Histogram¶
What it is¶
The Histogram displays the distribution of data across a continuous variable, by aggregating the data into bins of a fixed size. Vertical bars are used to show the count of data within each bin, with taller bars indicating areas of density within the dataset. In MapD Immerse, You can use Histograms to count occurrences of data other than the binned dimension (shown in “How to set it up” below).
When to use it¶
Use a Histogram to understand the distribution of your data, and to see
areas of unusually high or low density, which would be masked by a simple
aggregate such as Average
.
How to set it up¶
The animation below uses Twitter data to set up two histograms.
The first histogram in the animation shows the distribution of data for number of followers, indicating that a large number of people have fewer than 150 followers, followed by a diminishing “long tail” of people with more than that number.

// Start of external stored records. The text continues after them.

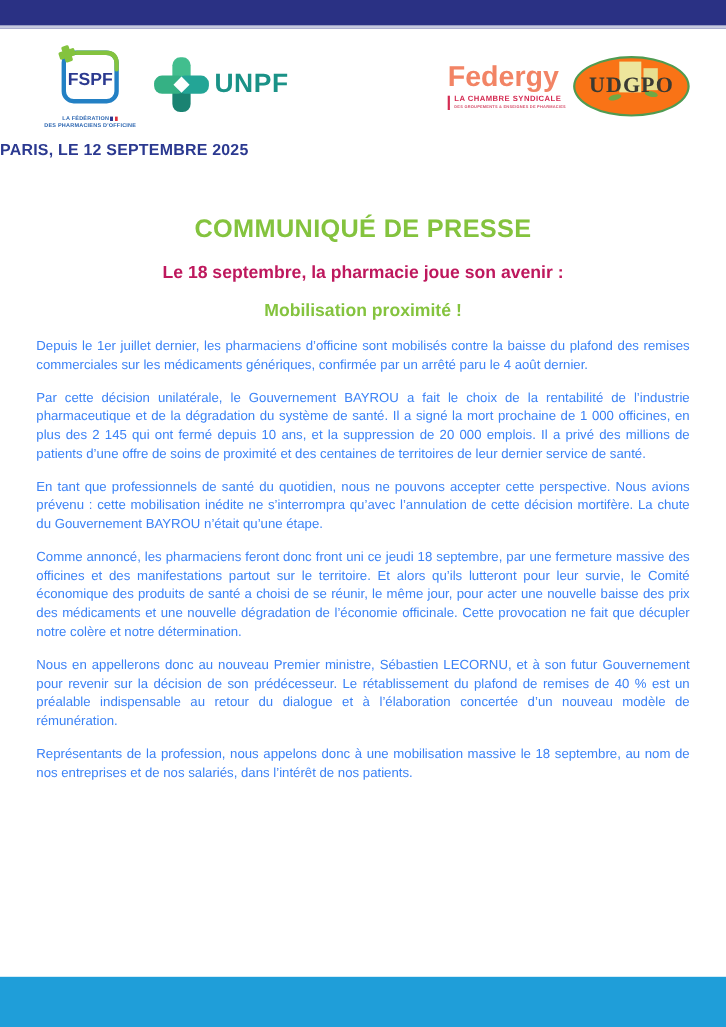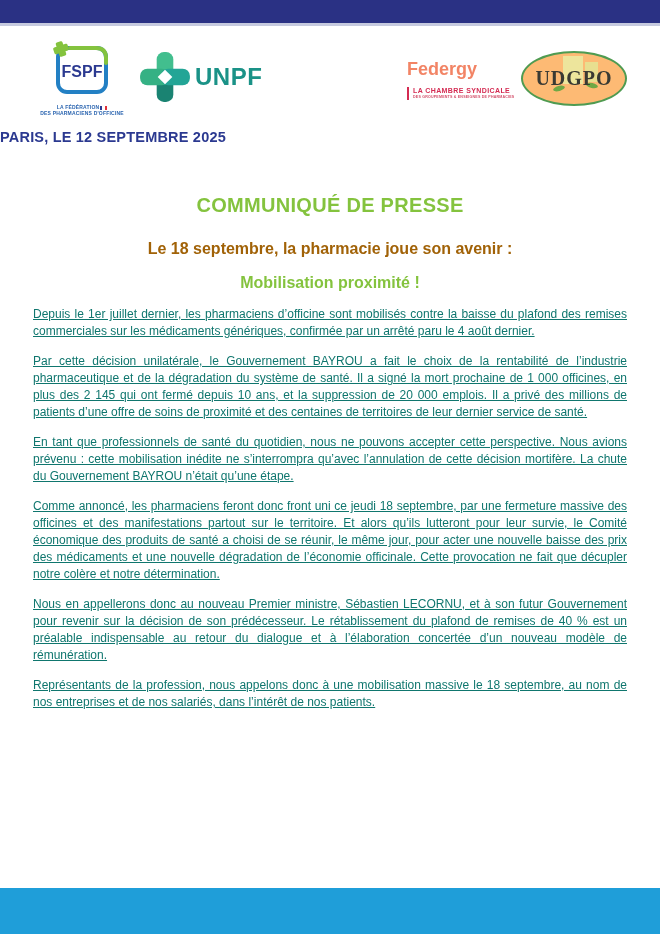--- a/index.html
+++ b/index.html
@@ -35,7 +35,7 @@
 
   
   .federgy{left:407px;top:18px;width:112px;}
-  .federgy .word{font-size:18px;font-weight:bold;color:#F28465;line-height:26px;}
+  .federgy .word{font-size:26px;font-weight:bold;color:#F28465;line-height:26px;}
   .federgy .tagbox{margin-top:5px;border-left:2px solid #D42B52;padding-left:4px;}
   .federgy .tag{font-size:7px;font-weight:bold;color:#D42B52;letter-spacing:.4px;line-height:8px;}
   .federgy .subtag{font-size:3.6px;font-weight:bold;color:#D4506B;letter-spacing:.2px;line-height:5px;}

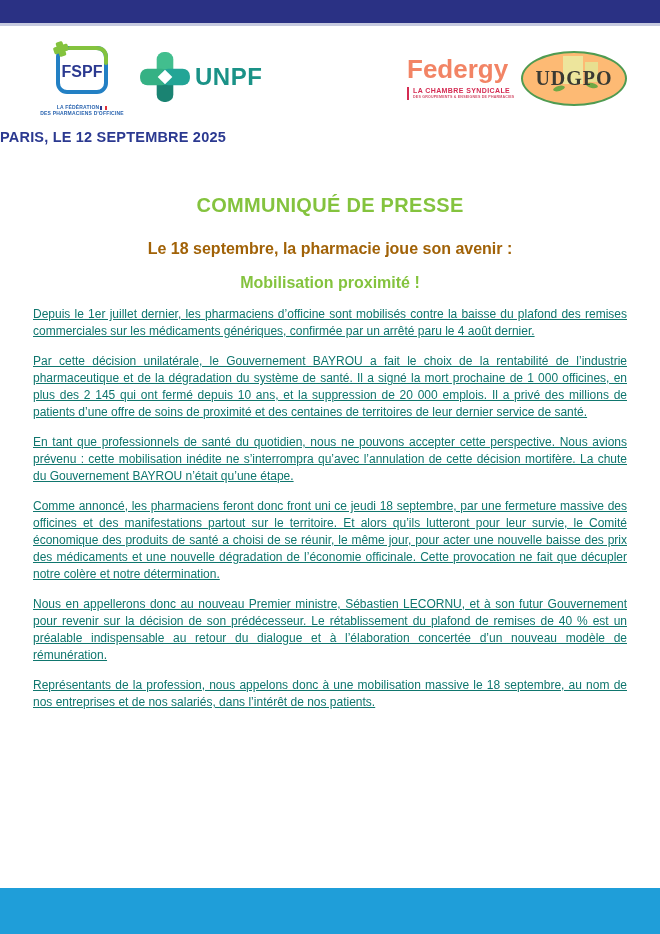--- a/index.html
+++ b/index.html
@@ -42,7 +42,7 @@
 
   
   .udgpo{left:521px;top:13px;width:106px;height:55px;border:2px solid #4F9B51;
-         border-radius:50%;box-sizing:border-box;position:relative;background:#fdba74;overflow:hidden;}
+         border-radius:50%;box-sizing:border-box;position:relative;background:#f97316;overflow:hidden;}
   .udgpo .block1{position:absolute;left:40px;top:3px;width:20px;height:28px;background:#EDE59C;}
   .udgpo .block2{position:absolute;left:62px;top:9px;width:13px;height:20px;background:#E8DF8F;}
   .udgpo .leaf{position:absolute;width:12px;height:5px;border-radius:50%;background:#6FA845;}

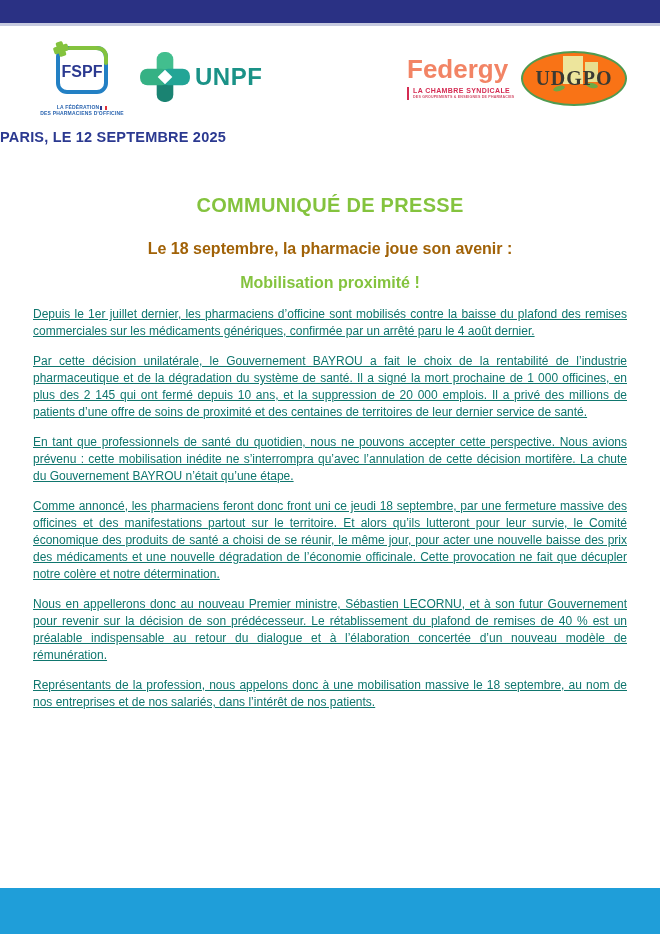--- a/index.html
+++ b/index.html
@@ -55,7 +55,7 @@
   .date-line{position:absolute;top:129px;left:0;width:630px;
       font-size:14.5px;font-weight:bold;color:#2B3990;letter-spacing:.2px;}
   .doc-title{position:absolute;top:194px;left:0;width:660px;text-align:center;
-      font-size:20px;font-weight:bold;color:#84C33E;letter-spacing:.3px;}
+      font-size:23px;font-weight:bold;color:#84C33E;letter-spacing:.3px;}
   .subtitle1{position:absolute;top:240px;left:0;width:660px;text-align:center;
       font-size:16px;font-weight:bold;color:#a16207;}
   .subtitle2{position:absolute;top:274px;left:0;width:660px;text-align:center;

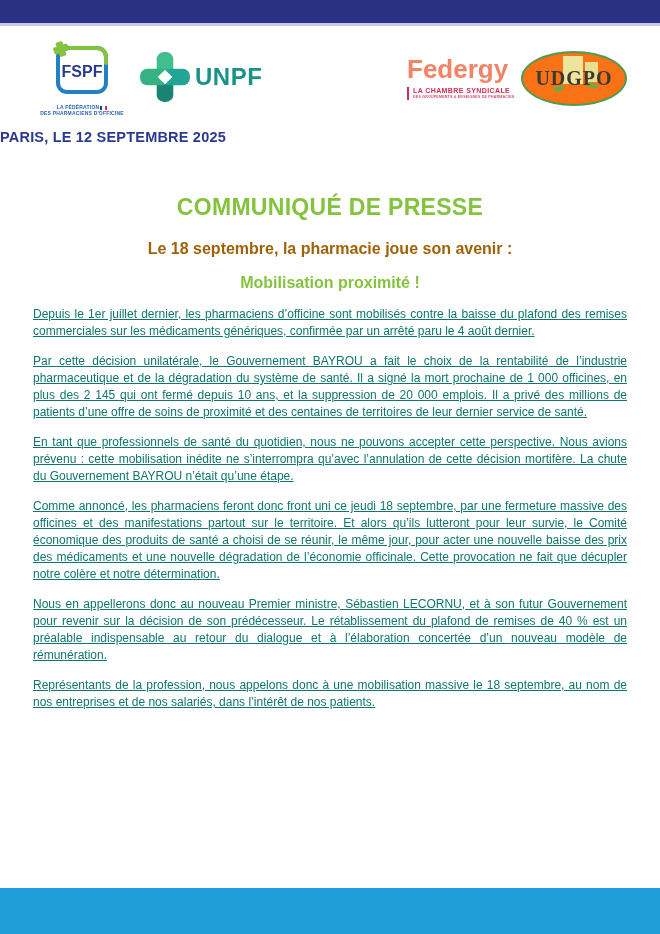--- a/index.html
+++ b/index.html
@@ -57,7 +57,7 @@
   .doc-title{position:absolute;top:194px;left:0;width:660px;text-align:center;
       font-size:23px;font-weight:bold;color:#84C33E;letter-spacing:.3px;}
   .subtitle1{position:absolute;top:240px;left:0;width:660px;text-align:center;
-      font-size:16px;font-weight:bold;color:#a16207;}
+      font-size:16px;font-weight:bold;color:#be185d;}
   .subtitle2{position:absolute;top:274px;left:0;width:660px;text-align:center;
       font-size:16px;font-weight:bold;color:#84C33E;}
 

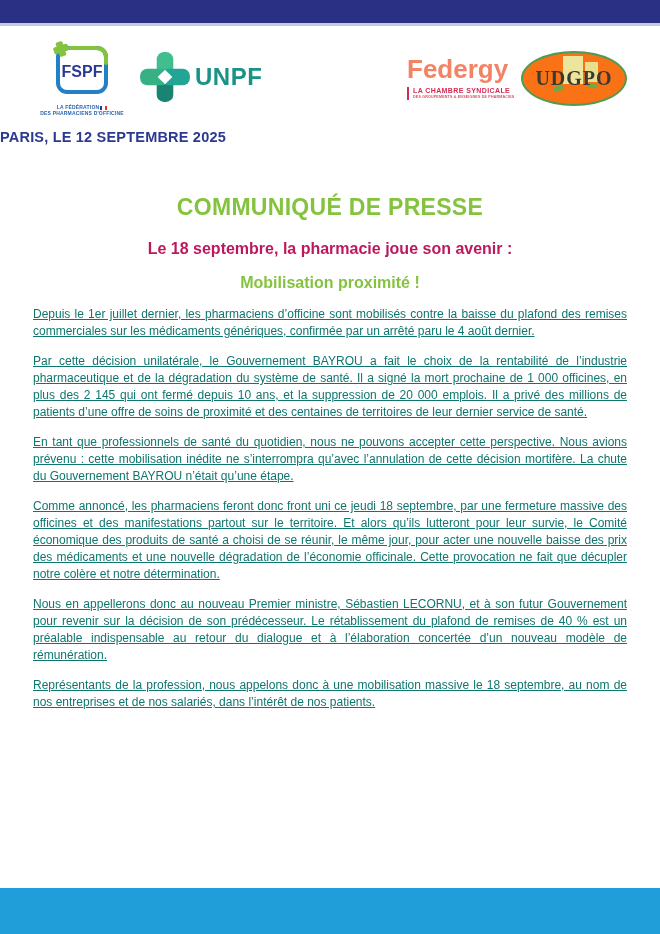--- a/index.html
+++ b/index.html
@@ -62,8 +62,8 @@
       font-size:16px;font-weight:bold;color:#84C33E;}
 
   
-  .body-text{position:absolute;top:306px;left:33px;width:594px;color:#0f766e;
-      font-size:12px;line-height:17px;text-align:justify;text-decoration:underline;}
+  .body-text{position:absolute;top:306px;left:33px;width:594px;color:#3b82f6;
+      font-size:12px;line-height:17px;text-align:justify;}
   .body-text p{margin:0 0 13px 0;}
 
   .footer-bar{position:absolute;bottom:0;left:0;width:660px;height:46px;background:#1F9ED9;}

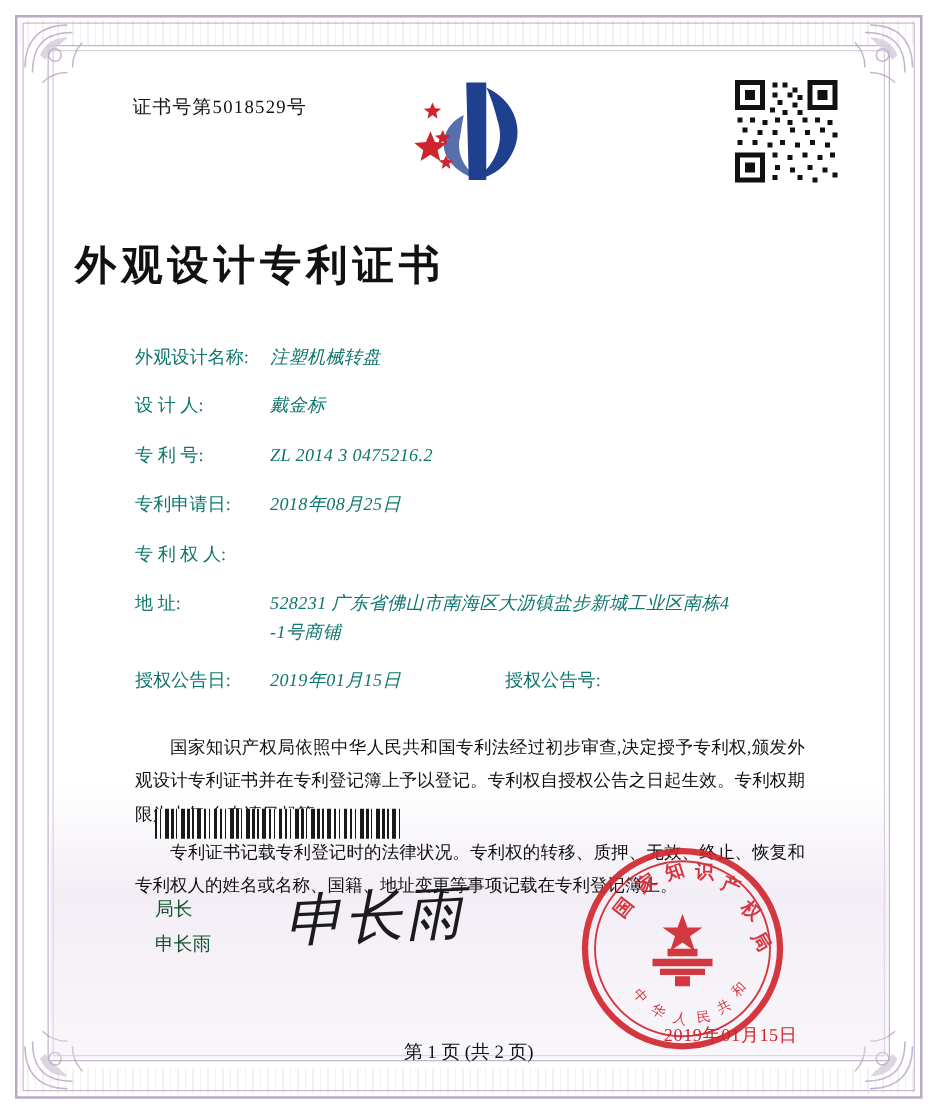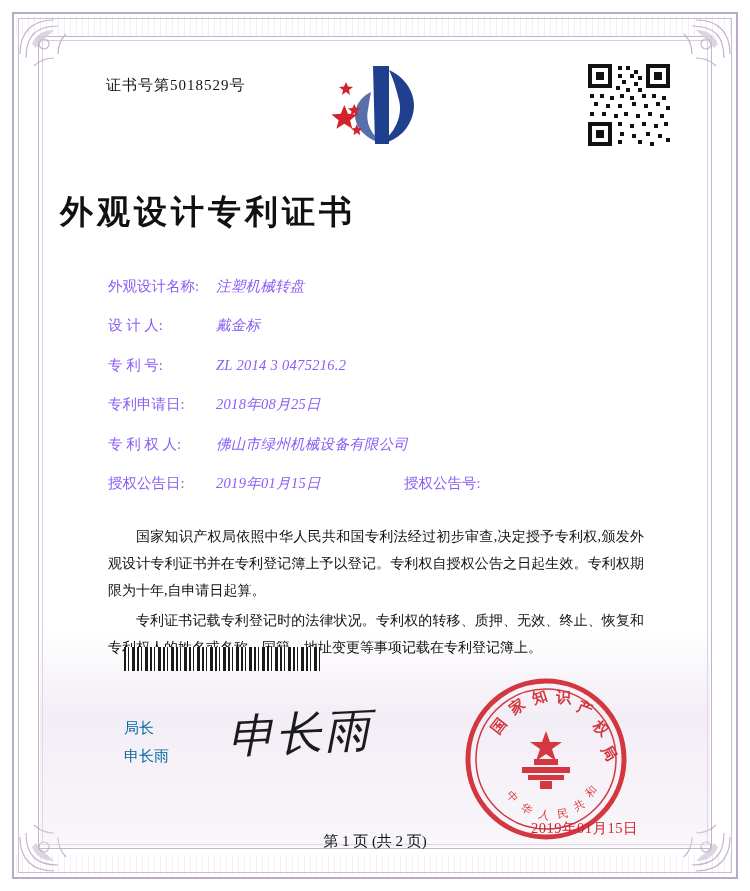--- a/index.html
+++ b/index.html
@@ -136,7 +136,7 @@
     display: flex;
     align-items: flex-start;
     font-size: 14.5px;
-    color: #8b5cf6;
+    color: #0f766e;
     line-height: 1.55;
     margin-bottom: 17px;
   }

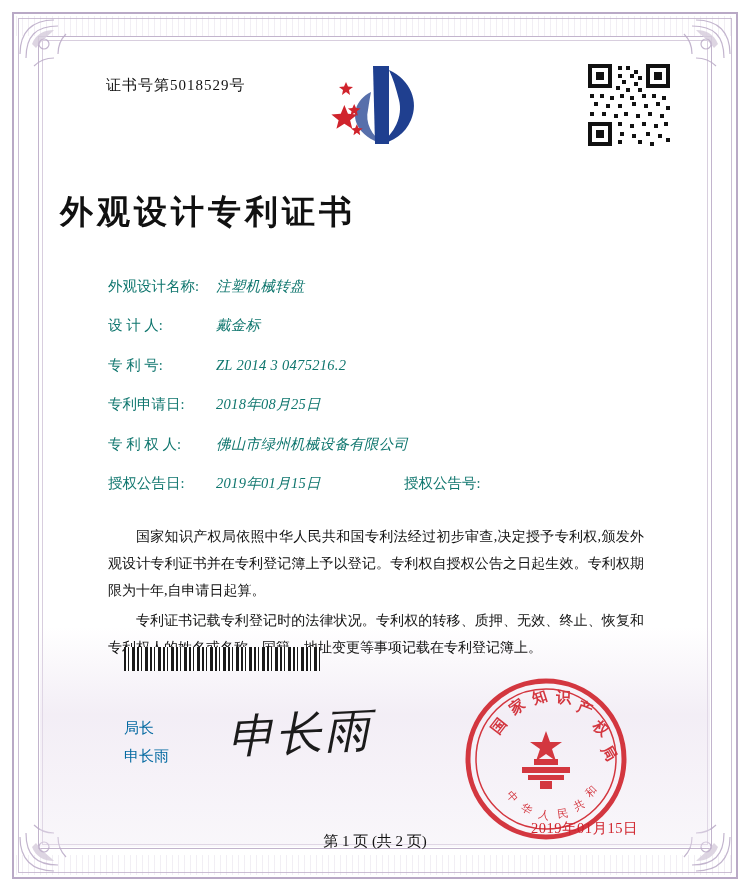--- a/index.html
+++ b/index.html
@@ -417,7 +417,6 @@
 
       <div class="field">
         <div class="lbl">专 利 权 人:</div>
-        <div class="val">佛山市绿州机械设备有限公司</div>
       </div>
 
 

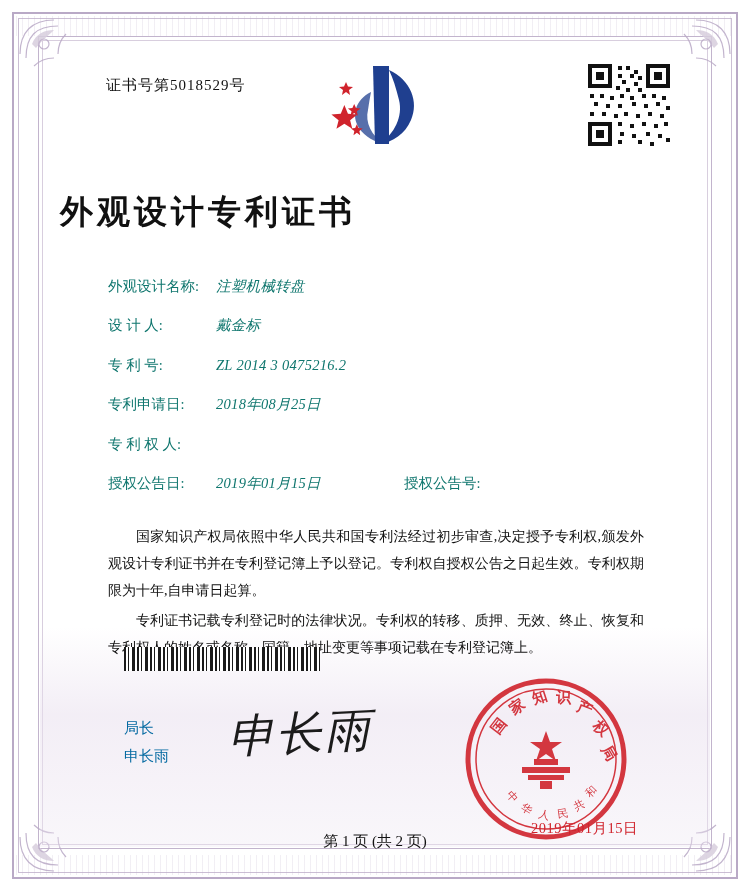--- a/index.html
+++ b/index.html
@@ -419,6 +419,13 @@
         <div class="lbl">专 利 权 人:</div>
       </div>
 
+      <div class="field">
+        <div class="lbl">地 址:</div>
+        <div class="val">
+          <span class="wrap2">528231 广东省佛山市南海区大沥镇盐步新城工业区南栋4</span>
+          <span class="wrap2">-1号商铺</span>
+        </div>
+      </div>
 
       <div class="field two">
         <div class="lbl">授权公告日:</div>

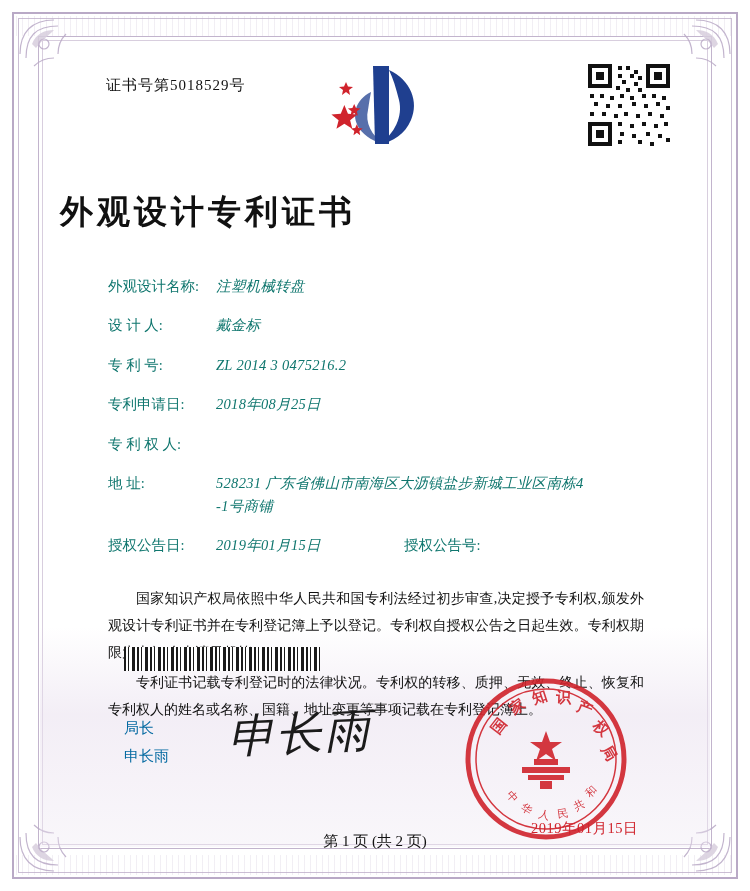--- a/index.html
+++ b/index.html
@@ -209,7 +209,7 @@
     left: 64px;
     top: 68px;
     font-size: 15px;
-    color: #0369a1;
+    color: #14532d;
     line-height: 1.85;
   }
   .handwriting {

The second histogram shown below forms bins based on one column (followers), but draws the vertical height of the bars based on count of a different column (the number of followees ). This allows us to see how the count of one column varies when viewed by groupings of another column. In this case, people with more followers also tend to follow more accounts themselves, up to the level of about 20,000 followers, at which point the relationship becomes more tenuous.
Once you have chosen your measure and dimension, you can edit the labels for the X and Y axes. Click the label and enter your custom text.